Entendue près de quatre mois après l'accident, soit le 17 juin 2020, Mme [X] n'a pas contesté cette version des faits. Elle a seulement précisé qu'elle ne savait pas comment cet accident s'était produit si ce n'est que le volant (s'était) mis à tourner dans tous les sens. Elle admettait qu'elle circulait au milieu de la chaussée ayant l'habitude de rouler au milieu ou à gauche.



Il résulte de l'ensemble de ces éléments que l'accident est à l'évidence imputable à un défaut de maîtrise de Mme [X], laquelle a perdu le contrôle de son véhicule alors qu'elle était en train de dépassser celui de Mme [I]. Son droit à indemnisation est dès lors, comme soutenu par l'appelante, sérieusement contestable sur le fondement de l'article 4, précité, de la loi du 5 juillet 1985. Il ne pourra être établi ou écarté que dans le cadre du débat qui s'engagera devant la juridiction du fond.



L'ordonnance entreprise sera donc infirmée en ce qu'elle a condamné la SA Serenis Assurances à payer à Mme [R] [X] la somme de 30 000 euros à titre de provision à valoir sur l'indemnisation de son préjudice corporel.



Sur l'article 700 du code de procédure civile et les dépens



Il est admis que la partie défenderesse à une demande d'expertise ordonnée sur le fondement de l'article 145 du code de procédure civile ne peut être considérée comme la partie perdante au sens des dispositions susvisées.



Il convient d'infirmer l'ordonnance déférée en ce qu'elle condamné la SA Serenis Assurances aux dépens et à verser à Mme [R] [X] la somme de 1 500 euros sur le fondement des dispositions de l'article 700 du code de procédure civile.

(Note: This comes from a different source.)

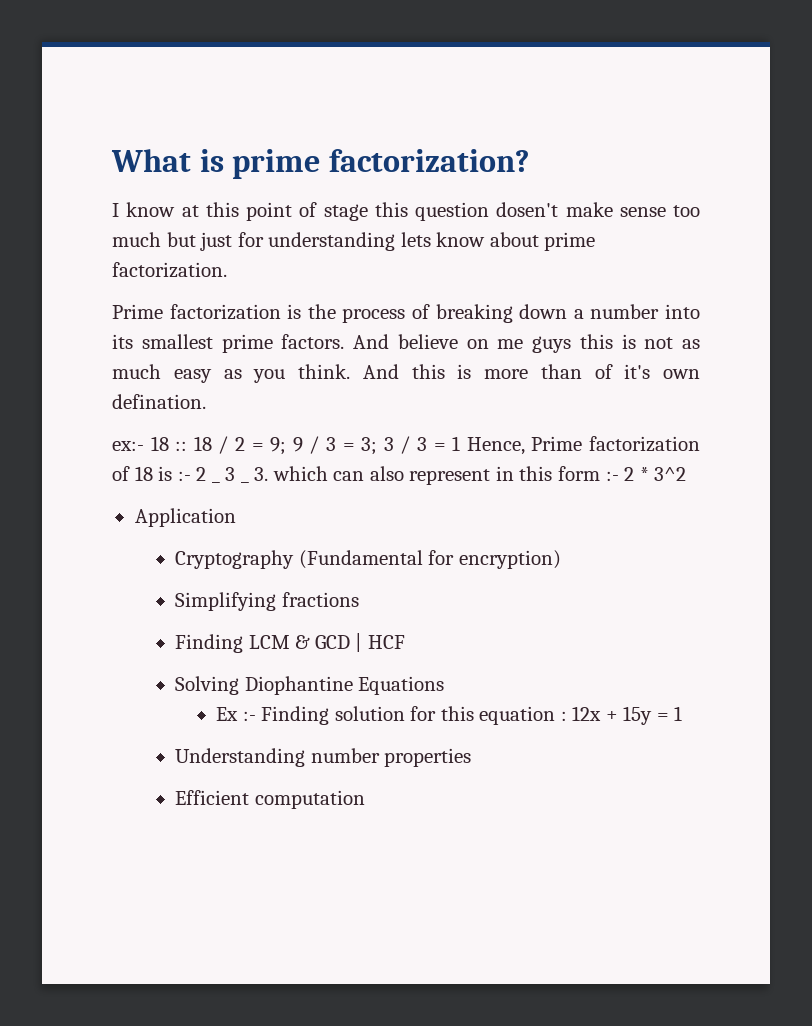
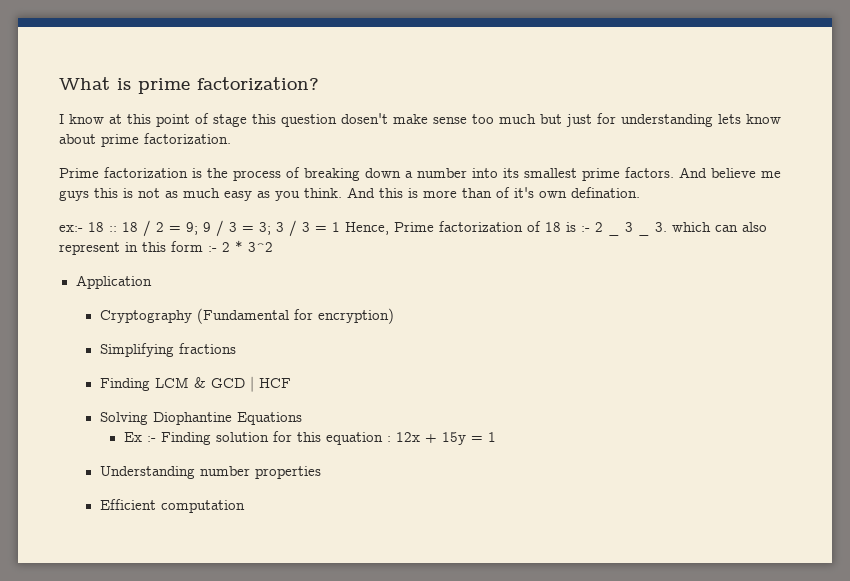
- And believe on me guys this is not as much easy as you think.
+ And believe me guys this is not as much easy as you think.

Il serait néanmoins inéquitable, en l'état des éléments de fait sus-exposés, de faire assumer par Mme [X] la charge des frais irrépétibles exposés par la SA Serenis Assurances en première instance et appel. Cette dernière sera donc déboutée de ses demandes formulées de ce chef.



Mme [R] [X] sera condamnée aux dépens de première instance et d'appel.





PAR CES MOTIFS



La cour,



Confirme l'ordonnance entreprise en ce qu'elle a ordonné une expertise et commis le docteur [B] [C] pour y procéder ;



L'infirme pour le surplus ;



Statuant à nouveau et y ajoutant :



Déboute Mme [R] [X] de sa demande de provision à valoir sur l'indemnisation de son préjudice corporel ;



Dit n'y avoir lieu à application des dispositions de l'article 700 du code de procédure civile en première instance ;



Dit n'y avoir lieu à application des dispositions de l'article 700 du code de procédure civile en cause d'appel ;



Condamne Mme [R] [X] aux dépens de première instance et d'appel, qui seront recouvrés conformément aux dispositions de l'article 699 du code de procédure civile.